As shown in Fig. 8, the changes in the pulse rate of Mr. A and Mr. B are the same 10 minutes before the start of the lecture since both A and B were not interested in the content of the lecture. It has become.
However, around 10 minutes after the start of the lecture that Mr. B became interested in, Mr. B's pulse rate slightly increased and remained stable. On the other hand, Mr. A's pulse rate has not changed much compared to 10 minutes before the start of the lecture.
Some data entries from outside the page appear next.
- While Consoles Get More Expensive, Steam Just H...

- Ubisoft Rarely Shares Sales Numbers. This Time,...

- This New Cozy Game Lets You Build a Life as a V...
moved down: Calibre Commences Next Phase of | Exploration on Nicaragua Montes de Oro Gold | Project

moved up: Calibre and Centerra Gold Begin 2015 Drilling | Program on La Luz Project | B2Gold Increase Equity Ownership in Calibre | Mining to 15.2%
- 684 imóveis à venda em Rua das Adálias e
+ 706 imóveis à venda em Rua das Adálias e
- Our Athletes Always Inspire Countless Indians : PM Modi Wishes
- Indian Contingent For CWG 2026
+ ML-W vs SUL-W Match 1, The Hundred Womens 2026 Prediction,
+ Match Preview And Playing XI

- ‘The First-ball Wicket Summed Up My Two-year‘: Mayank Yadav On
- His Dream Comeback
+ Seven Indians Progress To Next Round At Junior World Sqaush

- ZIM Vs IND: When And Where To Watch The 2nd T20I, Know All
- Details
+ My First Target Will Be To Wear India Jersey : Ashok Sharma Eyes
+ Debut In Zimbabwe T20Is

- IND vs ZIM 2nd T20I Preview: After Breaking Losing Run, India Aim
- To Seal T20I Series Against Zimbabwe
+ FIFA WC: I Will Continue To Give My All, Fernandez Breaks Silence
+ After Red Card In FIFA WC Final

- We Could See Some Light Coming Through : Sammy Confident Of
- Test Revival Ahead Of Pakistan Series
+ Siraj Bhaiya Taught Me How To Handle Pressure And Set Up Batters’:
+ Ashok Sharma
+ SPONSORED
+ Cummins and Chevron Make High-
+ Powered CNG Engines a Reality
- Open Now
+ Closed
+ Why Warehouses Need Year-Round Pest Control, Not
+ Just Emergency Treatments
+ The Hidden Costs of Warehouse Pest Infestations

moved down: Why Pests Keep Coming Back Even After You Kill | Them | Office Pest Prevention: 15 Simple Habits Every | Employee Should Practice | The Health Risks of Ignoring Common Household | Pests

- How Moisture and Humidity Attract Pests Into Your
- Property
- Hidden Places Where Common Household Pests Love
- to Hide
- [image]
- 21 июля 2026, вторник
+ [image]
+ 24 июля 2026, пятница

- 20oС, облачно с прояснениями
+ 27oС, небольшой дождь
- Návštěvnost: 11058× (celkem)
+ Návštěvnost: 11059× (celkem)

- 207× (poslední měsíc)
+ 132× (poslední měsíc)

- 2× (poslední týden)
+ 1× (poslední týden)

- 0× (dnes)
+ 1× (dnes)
Here, the emotion evaluation index (biological information analysis index) EI is defined as follows from the average pulse rate HR and the pulse rate variation σ with respect to the average pulse rate.
EI = σ / HR
Specifically, as shown in FIG. 9, in the case of Mr. A, the average pulse rate HR = 65.7 between 1 minute and 10 minutes after the start of the lecture, and the pulse rate variation σ = 4.76. Therefore, the emotion evaluation index EI = 4.76 / 65.7 = 0.072. Similarly, since the average pulse rate HR = 64.6 between 10 minutes and 20 minutes after the start of the lecture and the pulse rate variation σ = 4.45, the emotion evaluation index EI = 4.45 / 64.6 = 0 The average pulse rate HR = 63.4 between 20 minutes and 30 minutes after the start of the lecture and the pulse rate variation σ = 0.08, so the emotional evaluation index EI = 5.08 / 63.4 = 0.08.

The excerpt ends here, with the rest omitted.